= Beginning of Section =

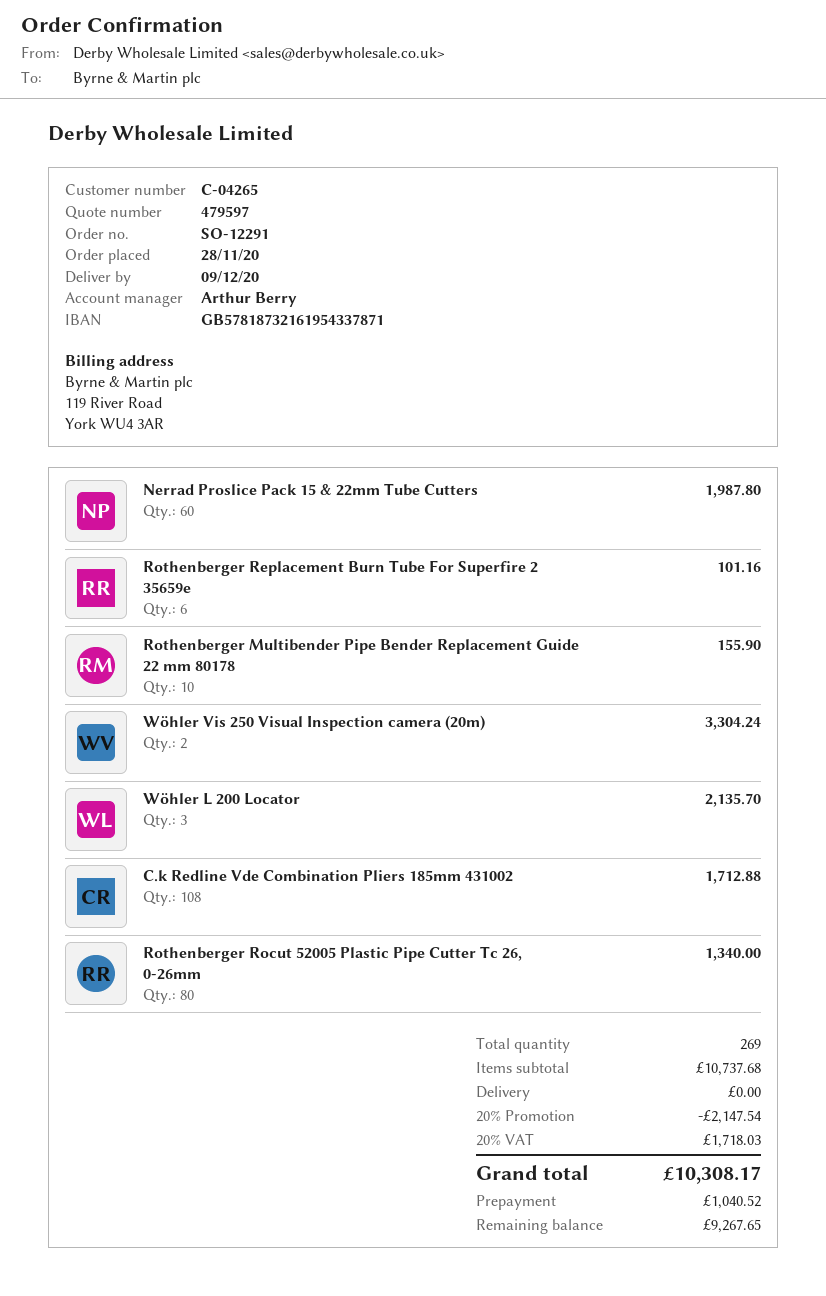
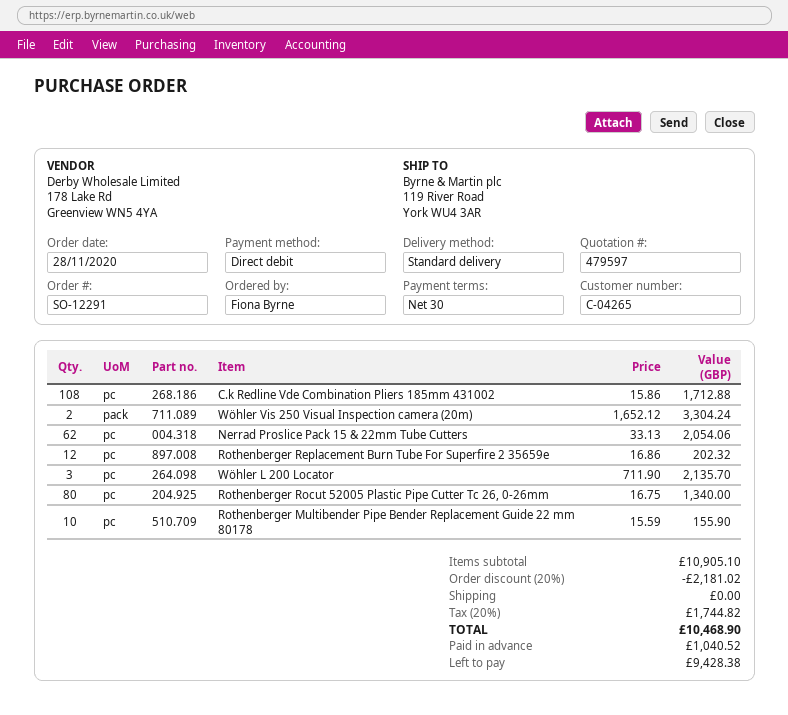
Nerrad Proslice Pack 15 & 22mm Tube Cutters: 60 for 1987.80 -> 62 for 2054.06
Rothenberger Replacement Burn Tube For Superfire 2 35659e: 6 for 101.16 -> 12 for 202.32
subtotal: 10737.68 -> 10905.10
discount: 20% = 2147.54 -> 20% = 2181.02
tax: 20% = 1718.03 -> 20% = 1744.82
total: 10308.17 -> 10468.90
balance: 9267.65 -> 9428.38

= End of Section =

DIRECTIONS
In the records above, find the line containing "discount: 20% = 2147.54 -> 20% = 2181.02"; please retype it and every line after it through the last line, exactly and with nothing else.

THE ANSWER
discount: 20% = 2147.54 -> 20% = 2181.02
tax: 20% = 1718.03 -> 20% = 1744.82
total: 10308.17 -> 10468.90
balance: 9267.65 -> 9428.38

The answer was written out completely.